That last is particularly staggering, and a real testament of the media and fans general inability to put things into context. Off pitch events, when they go on for long enough, simply cease to be a factor. In the short term: ‘Jol was undermined, no wonder their form suffered...’but in the longer term that somehow becomes ‘Rafa needs to concentrate on what happens on the pitch...’
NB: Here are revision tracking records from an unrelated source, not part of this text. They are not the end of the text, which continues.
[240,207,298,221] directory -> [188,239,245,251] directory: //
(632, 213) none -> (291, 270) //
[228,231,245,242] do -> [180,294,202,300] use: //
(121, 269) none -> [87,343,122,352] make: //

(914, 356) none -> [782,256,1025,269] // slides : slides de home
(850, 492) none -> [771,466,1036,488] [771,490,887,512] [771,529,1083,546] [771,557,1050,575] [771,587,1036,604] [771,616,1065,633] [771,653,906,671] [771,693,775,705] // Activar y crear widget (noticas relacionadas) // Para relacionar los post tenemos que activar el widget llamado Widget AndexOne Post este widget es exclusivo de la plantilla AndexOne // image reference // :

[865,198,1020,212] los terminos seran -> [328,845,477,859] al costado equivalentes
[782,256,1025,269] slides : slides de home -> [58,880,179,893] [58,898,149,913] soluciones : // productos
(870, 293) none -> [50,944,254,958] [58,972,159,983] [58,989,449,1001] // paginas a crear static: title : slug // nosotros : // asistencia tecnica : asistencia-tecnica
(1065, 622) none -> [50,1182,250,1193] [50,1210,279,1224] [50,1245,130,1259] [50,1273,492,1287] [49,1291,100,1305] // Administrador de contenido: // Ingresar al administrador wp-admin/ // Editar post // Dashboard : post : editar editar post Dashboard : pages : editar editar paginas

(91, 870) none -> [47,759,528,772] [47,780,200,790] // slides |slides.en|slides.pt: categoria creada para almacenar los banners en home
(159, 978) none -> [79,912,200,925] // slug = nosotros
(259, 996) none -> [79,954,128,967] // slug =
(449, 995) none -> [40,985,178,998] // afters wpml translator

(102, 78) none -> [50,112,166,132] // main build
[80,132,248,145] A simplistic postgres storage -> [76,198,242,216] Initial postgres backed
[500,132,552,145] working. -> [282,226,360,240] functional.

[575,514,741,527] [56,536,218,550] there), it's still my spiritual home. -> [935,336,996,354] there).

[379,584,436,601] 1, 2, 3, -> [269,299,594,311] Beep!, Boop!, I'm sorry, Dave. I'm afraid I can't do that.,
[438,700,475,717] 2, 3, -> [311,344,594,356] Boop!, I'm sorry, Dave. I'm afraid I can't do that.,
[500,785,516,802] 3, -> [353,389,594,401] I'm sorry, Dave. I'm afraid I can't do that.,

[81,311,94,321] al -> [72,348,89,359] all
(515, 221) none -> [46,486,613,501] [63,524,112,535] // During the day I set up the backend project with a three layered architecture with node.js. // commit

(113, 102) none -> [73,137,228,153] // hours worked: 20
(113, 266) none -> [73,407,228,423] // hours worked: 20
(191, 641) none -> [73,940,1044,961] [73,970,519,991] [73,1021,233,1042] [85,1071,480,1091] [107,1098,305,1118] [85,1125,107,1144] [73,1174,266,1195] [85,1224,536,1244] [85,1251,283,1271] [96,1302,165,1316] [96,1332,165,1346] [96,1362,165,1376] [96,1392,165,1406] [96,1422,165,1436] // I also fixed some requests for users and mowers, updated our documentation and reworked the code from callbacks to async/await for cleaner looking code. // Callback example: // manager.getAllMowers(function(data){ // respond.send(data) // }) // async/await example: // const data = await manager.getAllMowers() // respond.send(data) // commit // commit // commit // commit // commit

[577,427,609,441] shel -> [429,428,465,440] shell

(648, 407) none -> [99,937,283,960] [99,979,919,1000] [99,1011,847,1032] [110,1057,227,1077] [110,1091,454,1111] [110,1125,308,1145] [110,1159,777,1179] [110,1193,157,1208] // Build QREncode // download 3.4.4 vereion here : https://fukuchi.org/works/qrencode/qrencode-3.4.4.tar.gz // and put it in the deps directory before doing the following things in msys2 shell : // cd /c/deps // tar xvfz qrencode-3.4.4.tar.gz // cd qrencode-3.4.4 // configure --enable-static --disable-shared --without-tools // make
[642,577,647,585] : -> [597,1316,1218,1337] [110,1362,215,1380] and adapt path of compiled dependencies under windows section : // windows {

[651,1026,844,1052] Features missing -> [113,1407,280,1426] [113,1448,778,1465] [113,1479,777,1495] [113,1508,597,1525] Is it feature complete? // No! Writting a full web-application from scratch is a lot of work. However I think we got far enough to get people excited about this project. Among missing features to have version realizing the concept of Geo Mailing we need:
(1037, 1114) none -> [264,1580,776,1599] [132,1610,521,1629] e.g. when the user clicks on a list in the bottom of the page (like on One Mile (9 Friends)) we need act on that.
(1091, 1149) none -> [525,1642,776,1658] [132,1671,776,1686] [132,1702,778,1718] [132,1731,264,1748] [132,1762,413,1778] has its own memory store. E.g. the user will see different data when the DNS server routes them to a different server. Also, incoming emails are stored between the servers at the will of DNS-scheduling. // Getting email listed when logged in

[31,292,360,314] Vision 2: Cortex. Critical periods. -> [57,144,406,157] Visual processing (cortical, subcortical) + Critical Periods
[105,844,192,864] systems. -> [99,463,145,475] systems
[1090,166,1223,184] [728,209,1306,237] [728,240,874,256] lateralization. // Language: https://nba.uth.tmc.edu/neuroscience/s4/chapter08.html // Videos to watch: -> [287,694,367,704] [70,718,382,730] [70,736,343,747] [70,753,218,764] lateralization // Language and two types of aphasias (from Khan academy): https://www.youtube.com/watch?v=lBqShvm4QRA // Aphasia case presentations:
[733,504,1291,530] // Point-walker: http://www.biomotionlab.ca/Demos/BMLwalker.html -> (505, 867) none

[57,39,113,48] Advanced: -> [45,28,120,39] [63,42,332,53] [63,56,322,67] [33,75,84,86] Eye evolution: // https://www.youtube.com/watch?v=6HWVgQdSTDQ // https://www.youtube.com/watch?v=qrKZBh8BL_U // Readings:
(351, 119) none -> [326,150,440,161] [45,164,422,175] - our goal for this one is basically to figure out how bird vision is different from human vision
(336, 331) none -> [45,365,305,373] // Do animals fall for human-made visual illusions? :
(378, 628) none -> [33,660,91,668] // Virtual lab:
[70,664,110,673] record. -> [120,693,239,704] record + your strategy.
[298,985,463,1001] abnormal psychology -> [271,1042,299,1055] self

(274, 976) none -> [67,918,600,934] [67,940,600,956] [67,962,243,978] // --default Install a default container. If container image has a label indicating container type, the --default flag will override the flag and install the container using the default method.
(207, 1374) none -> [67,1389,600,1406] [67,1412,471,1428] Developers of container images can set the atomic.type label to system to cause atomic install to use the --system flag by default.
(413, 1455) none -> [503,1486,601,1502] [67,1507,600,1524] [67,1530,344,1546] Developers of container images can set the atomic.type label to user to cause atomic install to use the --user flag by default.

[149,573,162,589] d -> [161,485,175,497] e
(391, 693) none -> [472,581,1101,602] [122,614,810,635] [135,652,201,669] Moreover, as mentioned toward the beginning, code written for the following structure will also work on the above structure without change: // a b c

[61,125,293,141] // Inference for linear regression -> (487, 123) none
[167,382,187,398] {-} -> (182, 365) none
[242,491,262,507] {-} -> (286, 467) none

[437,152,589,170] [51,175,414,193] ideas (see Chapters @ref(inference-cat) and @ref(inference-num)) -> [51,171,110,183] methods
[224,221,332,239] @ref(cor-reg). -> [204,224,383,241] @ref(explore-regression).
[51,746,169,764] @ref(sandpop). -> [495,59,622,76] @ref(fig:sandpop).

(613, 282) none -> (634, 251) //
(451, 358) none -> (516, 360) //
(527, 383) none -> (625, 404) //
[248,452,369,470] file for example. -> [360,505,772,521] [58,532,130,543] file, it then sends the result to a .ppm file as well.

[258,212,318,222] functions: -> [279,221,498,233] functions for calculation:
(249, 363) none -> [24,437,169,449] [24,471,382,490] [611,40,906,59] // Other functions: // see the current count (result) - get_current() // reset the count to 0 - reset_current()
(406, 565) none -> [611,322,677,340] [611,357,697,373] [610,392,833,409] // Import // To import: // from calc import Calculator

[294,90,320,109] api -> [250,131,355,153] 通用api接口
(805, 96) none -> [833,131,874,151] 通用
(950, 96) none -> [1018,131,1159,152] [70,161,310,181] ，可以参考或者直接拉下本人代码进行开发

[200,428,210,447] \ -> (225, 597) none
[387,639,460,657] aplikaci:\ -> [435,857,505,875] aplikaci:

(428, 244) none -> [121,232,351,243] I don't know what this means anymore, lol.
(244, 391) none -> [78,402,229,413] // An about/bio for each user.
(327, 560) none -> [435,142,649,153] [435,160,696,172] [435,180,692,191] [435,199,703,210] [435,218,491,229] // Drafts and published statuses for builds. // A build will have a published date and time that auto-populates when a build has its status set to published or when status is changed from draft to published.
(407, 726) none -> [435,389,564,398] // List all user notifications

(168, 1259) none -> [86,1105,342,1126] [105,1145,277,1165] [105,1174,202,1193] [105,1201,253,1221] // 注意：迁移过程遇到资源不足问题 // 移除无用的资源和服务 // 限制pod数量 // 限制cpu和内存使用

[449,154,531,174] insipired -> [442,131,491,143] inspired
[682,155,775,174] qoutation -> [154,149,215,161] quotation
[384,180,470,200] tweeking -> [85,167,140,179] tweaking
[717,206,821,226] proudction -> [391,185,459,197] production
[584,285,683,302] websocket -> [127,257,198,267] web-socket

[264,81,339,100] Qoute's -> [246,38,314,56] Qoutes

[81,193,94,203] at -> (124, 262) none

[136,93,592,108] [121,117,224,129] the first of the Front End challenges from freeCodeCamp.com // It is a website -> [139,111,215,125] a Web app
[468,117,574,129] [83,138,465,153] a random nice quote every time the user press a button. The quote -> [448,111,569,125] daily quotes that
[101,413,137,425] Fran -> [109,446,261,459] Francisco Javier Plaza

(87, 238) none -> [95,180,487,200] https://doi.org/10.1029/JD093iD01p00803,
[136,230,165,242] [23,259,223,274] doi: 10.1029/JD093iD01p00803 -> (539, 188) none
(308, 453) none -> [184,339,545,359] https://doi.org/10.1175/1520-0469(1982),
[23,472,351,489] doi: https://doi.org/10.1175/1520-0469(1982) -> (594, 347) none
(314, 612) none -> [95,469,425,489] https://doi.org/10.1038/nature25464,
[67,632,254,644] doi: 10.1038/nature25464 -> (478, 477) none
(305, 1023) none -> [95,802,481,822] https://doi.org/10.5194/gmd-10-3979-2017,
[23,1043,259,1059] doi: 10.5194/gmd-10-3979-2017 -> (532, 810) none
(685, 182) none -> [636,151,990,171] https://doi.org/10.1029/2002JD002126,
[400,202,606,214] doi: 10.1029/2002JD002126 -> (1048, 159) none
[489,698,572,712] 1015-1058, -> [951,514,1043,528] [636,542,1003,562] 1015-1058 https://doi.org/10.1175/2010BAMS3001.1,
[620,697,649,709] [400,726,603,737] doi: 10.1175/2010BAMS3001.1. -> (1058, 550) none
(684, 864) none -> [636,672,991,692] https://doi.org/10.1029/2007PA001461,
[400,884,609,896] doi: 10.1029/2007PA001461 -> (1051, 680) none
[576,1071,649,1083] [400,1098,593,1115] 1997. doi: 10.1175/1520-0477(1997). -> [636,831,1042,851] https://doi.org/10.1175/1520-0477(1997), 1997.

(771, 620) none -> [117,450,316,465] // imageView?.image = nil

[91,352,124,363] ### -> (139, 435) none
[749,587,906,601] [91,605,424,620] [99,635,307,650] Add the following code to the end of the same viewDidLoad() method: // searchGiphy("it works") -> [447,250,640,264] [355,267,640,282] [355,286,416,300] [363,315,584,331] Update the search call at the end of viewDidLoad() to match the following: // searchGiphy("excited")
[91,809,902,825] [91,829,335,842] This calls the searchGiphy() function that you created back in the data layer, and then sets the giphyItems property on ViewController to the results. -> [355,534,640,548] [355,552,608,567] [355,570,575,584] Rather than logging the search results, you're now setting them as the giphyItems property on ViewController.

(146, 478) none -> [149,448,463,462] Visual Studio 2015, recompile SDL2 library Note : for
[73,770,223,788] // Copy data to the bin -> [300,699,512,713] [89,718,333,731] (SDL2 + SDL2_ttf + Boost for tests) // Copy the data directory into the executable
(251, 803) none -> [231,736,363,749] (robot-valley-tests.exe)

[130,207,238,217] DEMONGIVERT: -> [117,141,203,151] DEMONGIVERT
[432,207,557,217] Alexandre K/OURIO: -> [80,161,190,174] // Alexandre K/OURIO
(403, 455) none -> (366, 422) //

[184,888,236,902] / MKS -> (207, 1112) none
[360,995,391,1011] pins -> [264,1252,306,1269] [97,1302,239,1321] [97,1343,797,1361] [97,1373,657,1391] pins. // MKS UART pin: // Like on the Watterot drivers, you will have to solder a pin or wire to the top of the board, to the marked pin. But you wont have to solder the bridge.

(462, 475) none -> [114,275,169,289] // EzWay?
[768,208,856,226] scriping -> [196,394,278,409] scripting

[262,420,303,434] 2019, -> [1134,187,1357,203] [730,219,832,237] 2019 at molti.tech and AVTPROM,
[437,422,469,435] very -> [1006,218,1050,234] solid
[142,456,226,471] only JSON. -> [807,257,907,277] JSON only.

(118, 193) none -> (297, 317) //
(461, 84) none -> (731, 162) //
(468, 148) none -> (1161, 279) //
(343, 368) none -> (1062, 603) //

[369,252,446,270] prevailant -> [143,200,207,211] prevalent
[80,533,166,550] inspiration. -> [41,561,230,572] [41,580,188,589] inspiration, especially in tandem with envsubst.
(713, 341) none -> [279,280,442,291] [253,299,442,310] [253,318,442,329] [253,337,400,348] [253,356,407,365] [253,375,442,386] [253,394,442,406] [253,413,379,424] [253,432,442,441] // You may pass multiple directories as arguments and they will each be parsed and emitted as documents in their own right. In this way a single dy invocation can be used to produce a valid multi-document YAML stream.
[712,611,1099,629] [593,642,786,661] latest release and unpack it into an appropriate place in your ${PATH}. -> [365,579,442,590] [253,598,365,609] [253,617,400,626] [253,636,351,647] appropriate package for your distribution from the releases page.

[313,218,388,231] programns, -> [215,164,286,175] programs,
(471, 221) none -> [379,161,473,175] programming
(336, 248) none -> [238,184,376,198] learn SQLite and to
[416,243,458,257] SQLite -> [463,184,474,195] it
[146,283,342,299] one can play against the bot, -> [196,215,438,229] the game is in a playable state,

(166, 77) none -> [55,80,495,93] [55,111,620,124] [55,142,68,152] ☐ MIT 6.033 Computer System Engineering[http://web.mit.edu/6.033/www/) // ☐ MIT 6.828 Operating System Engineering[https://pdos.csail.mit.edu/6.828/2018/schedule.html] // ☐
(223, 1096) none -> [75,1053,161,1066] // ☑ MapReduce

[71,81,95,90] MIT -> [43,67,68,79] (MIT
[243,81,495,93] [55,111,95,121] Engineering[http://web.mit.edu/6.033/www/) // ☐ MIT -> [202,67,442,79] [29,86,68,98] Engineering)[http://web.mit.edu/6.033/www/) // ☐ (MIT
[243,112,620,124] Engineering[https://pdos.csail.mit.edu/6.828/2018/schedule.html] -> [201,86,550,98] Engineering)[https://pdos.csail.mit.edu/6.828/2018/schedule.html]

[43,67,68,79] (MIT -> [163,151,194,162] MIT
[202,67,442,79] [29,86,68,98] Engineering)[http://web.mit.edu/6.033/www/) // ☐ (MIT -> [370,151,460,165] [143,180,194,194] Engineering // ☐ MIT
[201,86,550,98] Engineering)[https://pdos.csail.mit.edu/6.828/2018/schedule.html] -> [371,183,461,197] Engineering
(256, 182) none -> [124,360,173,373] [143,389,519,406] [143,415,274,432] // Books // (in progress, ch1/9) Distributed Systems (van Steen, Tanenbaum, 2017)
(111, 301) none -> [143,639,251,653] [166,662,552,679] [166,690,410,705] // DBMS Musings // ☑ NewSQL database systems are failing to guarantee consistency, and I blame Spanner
Thus our off pitch situation becomes one of the main things fuelling the blame culture, of ‘Rafa should do xyz and is stupid for not doing it...’even though in this case, bizarrely, the real targets could not be more obvious, the real causes transparently clear. Still, it does make a kind of sense, when considered in the context of the weird ‘Pop-Idol’ era we are living in. To get rid of the owners is big, difficult, hard to see how it can be done – and even if it can be done, it’s a long process requiring sacrifice. The manager, however, even more so than the players, and far more than the owners, can provide a kind of immediate, instant gratification. Fans can get at the manager directly, and enough together can get a manager sacked very quickly indeed. This is of course a vicious and highly dangerous cycle – see Newcastle for potential consequences.
4. Ignorance and Arrogance:
Though these are, of course, very seperate states of mind they belong together here simply because they so often go together, like bacon and eggs. Whether it comes from insecurity or over-confidence remains unclear, but what is clear is this truth: “Empty vessels make the loudest noise.” One of those rare catch-phrases that is both informative and highly accurate.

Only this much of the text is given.